À propos de la sourate Al-Ahzab Jami` at-Tirmidhi 3200

Texte arabe du hadith
حَدَّثَنَا أَحْمَدُ بْنُ مُحَمَّدٍ، حَدَّثَنَا عَبْدُ اللَّهِ بْنُ الْمُبَارَكِ، أَخْبَرَنَا سُلَيْمَانُ بْنُ الْمُغِيرَةِ، عَنْ ثَابِتٍ، عَنْ أَنَسٍ، قَالَ قَالَ عَمِّي أَنَسُ بْنُ النَّضْرِ سُمِّيتُ بِهِ لَمْ يَشْهَدْ بَدْرًا مَعَ رَسُولِ اللَّهِ صلى الله عليه وسلم فَكَبُرَ عَلَيْهِ فَقَالَ أَوَّلُ مَشْهَدٍ شَهِدَهُ رَسُولُ اللَّهِ صلى الله عليه وسلم غِبْتُ عَنْهُ أَمَا وَاللَّهِ لَئِنْ أَرَانِيَ اللَّهُ مَشْهَدًا مَعَ رَسُولِ اللَّهِ صلى الله عليه وسلم لَيَرَيَنَّ اللَّهُ مَا أَصْنَعُ ‏.‏ قَالَ فَهَابَ أَنْ يَقُولَ غَيْرَهَا فَشَهِدَ مَعَ رَسُولِ اللَّهِ صلى الله عليه وسلم يَوْمَ أُحُدٍ مِنَ الْعَامِ الْقَابِلِ فَاسْتَقْبَلَهُ سَعْدُ بْنُ مُعَاذٍ فَقَالَ يَا أَبَا عَمْرٍو أَيْنَ قَالَوَاهًا لِرِيحِ الْجَنَّةِ أَجِدُهَا دُونَ أُحُدٍ فَقَاتَلَ حَتَّى قُتِلَ فَوُجِدَ فِي جَسَدِهِ بِضْعٌ وَثَمَانُونَ مِنْ بَيْنِ ضَرْبَةٍ وَطَعْنَةٍ وَرَمْيَةٍ فَقَالَتْ عَمَّتِي الرُّبَيِّعُ بِنْتُ النَّضْرِ فَمَا عَرَفْتُ أَخِي إِلاَّ بِبَنَانِهِ ‏.‏ وَنَزَلَتْ هَذِهِ الآيَةَُ ‏:‏ ‏‏(‏رجالٌ صَدَقُوا مَا عَاهَدُوا اللَّهَ عَلَيْهِ فَمِنْهُمْ مَنْ قَضَى نَحْبَهُ وَمِنْهُمْ مَنْ يَنْتَظِرُ وَمَا بَدَّلُوا تَبْدِيلاً ‏)‏ ‏.‏ قَالَ أَبُو عِيسَى هَذَا حَدِيثٌ حَسَنٌ صَحِيحٌ
Traduction
Rapporté par Anas

"Mon oncle paternel Anas bin An-Nadr - qui m’a donné mon nom - n’a pas participé à la bataille de Badr avec le Messager d’Allah (صلى الله عليه وسلم).

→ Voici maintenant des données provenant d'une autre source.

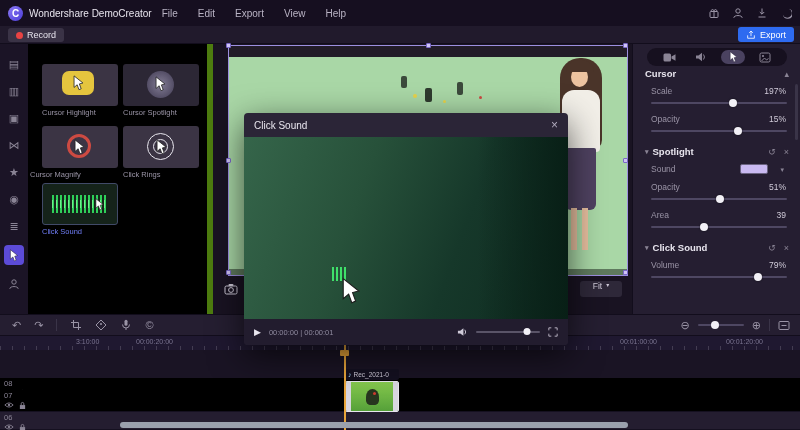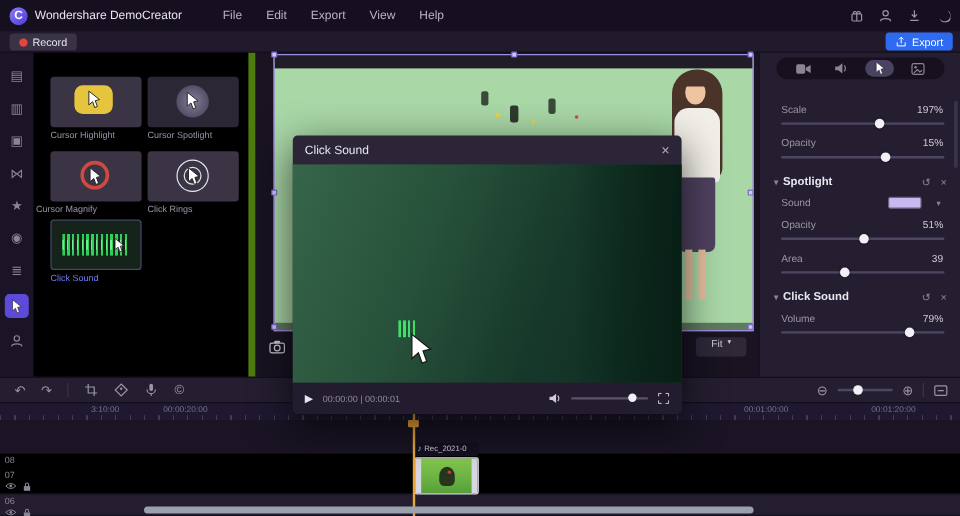"Wondershare DemoCreator" .appname { margin-right: 24px -> 0 }
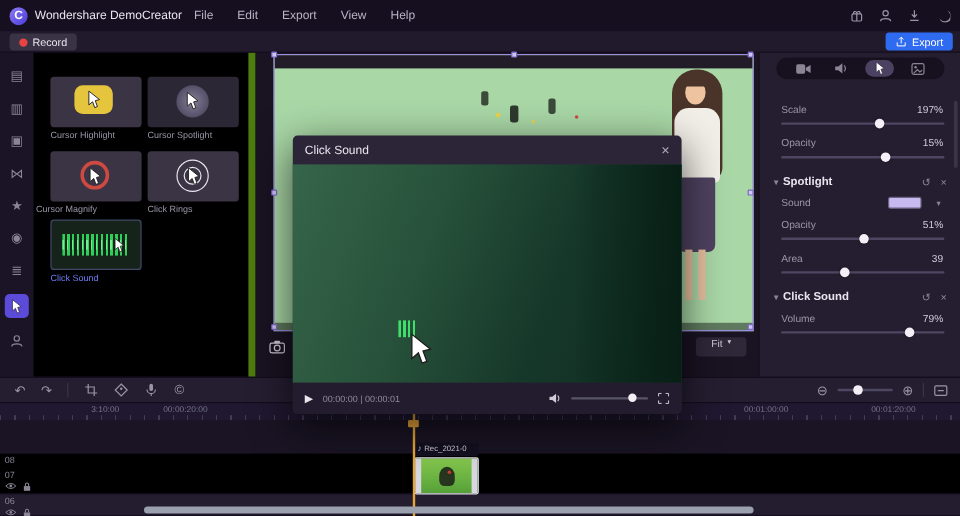"Cursor" div.sec-hdr { html: none -> <div> <span>Cursor</span> <span> <span>▴</span> </span> </div> }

Cela l’affligea et il dit : « J’étais absent de la première bataille à laquelle le Messager d’Allah (صلى الله عليه وسلم) a assisté. Par Allah ! Si Allah me donne l’opportunité de participer à une autre bataille avec le Messager d’Allah (صلى الله عليه وسلم), alors Allah verra ce que je ferai ! Il a déclaré : "Il ne voulait pas en dire plus que cela. Un an plus tard, il assista à la bataille d’Uhud, où il vit Sa’d bin Mu’adh et lui dit : « Ô Abou 'Amr, où vas-tu ? » Il a dit : « J’aspire au parfum du Paradis et je l’ai trouvé près des montagnes d’Uhud. » Il les a combattus jusqu’à ce qu’il soit tué. Ils ont trouvé plus de quatre-vingts blessures sur son corps, qu’elles soient causées par des coups d’épée, des blessures par perforation ou des flèches. Ma tante paternelle, Ar-Ruba’i bin An-Nadr, a dit : « Je ne pouvais reconnaître mon frère qu’au bout de ses doigts. » Et ce verset fut révélé : « Parmi les croyants, il y a des hommes qui ont été fidèles à leur alliance avec Allah. Parmi eux, certains ont accompli leur vœu, et d’autres attendent encore, mais ils n’ont jamais changé le moins du monde (33:23).